Poster Presentation 23rd International Society of Magnetic Resonance Conference 2023

Analysis of small molecules is essential to metabolomics, natural products, drug discovery, food technology, and many other areas of interest. Nuclear Magnetic Resonance (NMR) spectroscopy is a powerful method to resolve such mixtures and has been of great interest for a long time for its precision, reproducibility, and efficiency. Current barriers preclude from identifying the constituent molecules in a mixture by NMR as overlapping clusters of resonance lines pose a major challenge in resolving signature frequencies for individual molecules. While homonuclear decoupling techniques produce much simplified pure shift spectra, they often affect sensitivity. Conversion of typical NMR spectra to pure shift spectra by signal processing without a priori knowledge about the coupling patterns is essential for accurate analysis. We developed a super-resolved wavelet packet transform based 1H NMR spectroscopy that can be used in high-throughput studies to reliably decouple individual constituents of small molecule mixtures. Further, we developed a scheme for deploying the method in generating highly resolved WPT NMR spectra and predicting the composition of the corresponding molecular mixtures from their 1H NMR spectra in an automated fashion.
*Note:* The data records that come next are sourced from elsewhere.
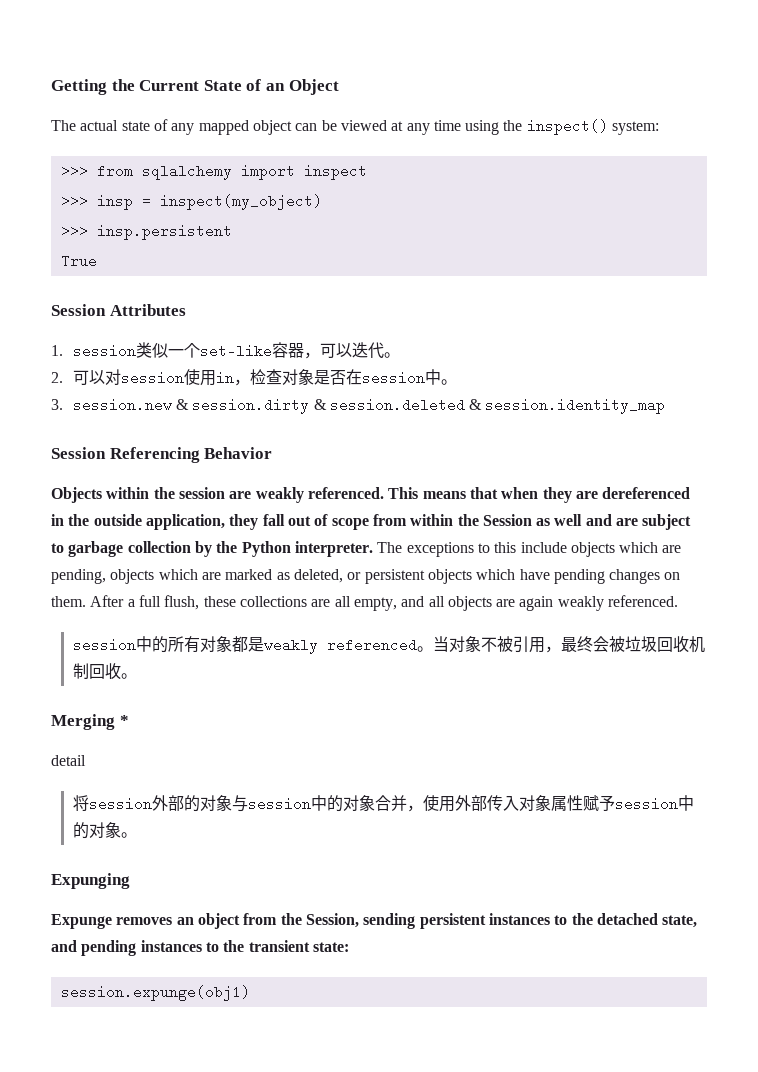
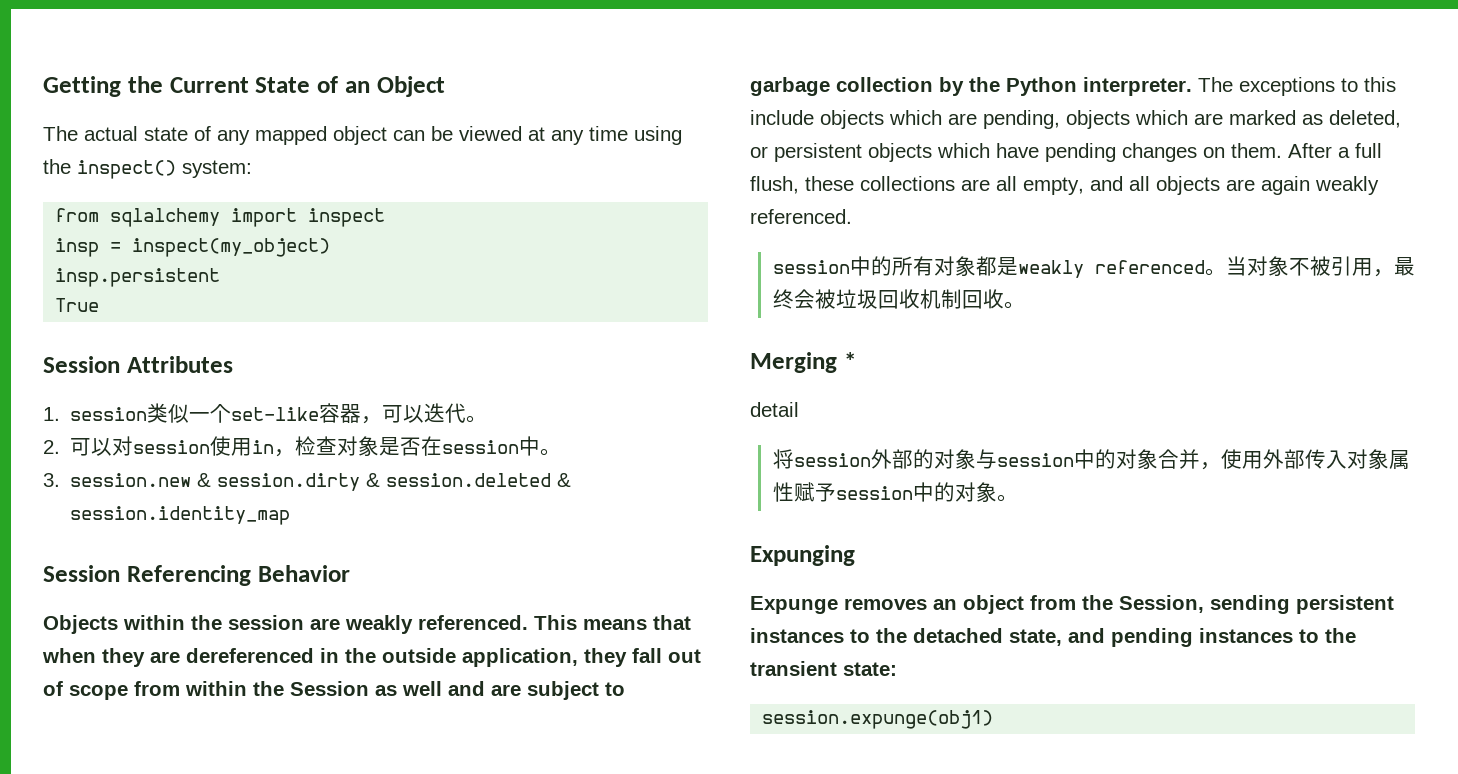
- >>> from sqlalchemy import inspect
+ from sqlalchemy import inspect
- >>> insp = inspect(my_object)
+ insp = inspect(my_object)
- >>> insp.persistent
+ insp.persistent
The four-step spectral analysis scheme consists of calculating the WPT spectrum, peak matching with a WPT shift NMR library, followed by two optimization steps in producing the predicted molecular composition of a mixture. The robustness of the method was tested on an augmented dataset of 1000 molecular mixtures, each containing 3 to 7 molecules. The method successfully predicted the constituent molecules with a median true positive rate of 1.0 against varying compositions, while a median false positive rate of 0.04 was obtained. The approach can be scaled easily for much larger datasets.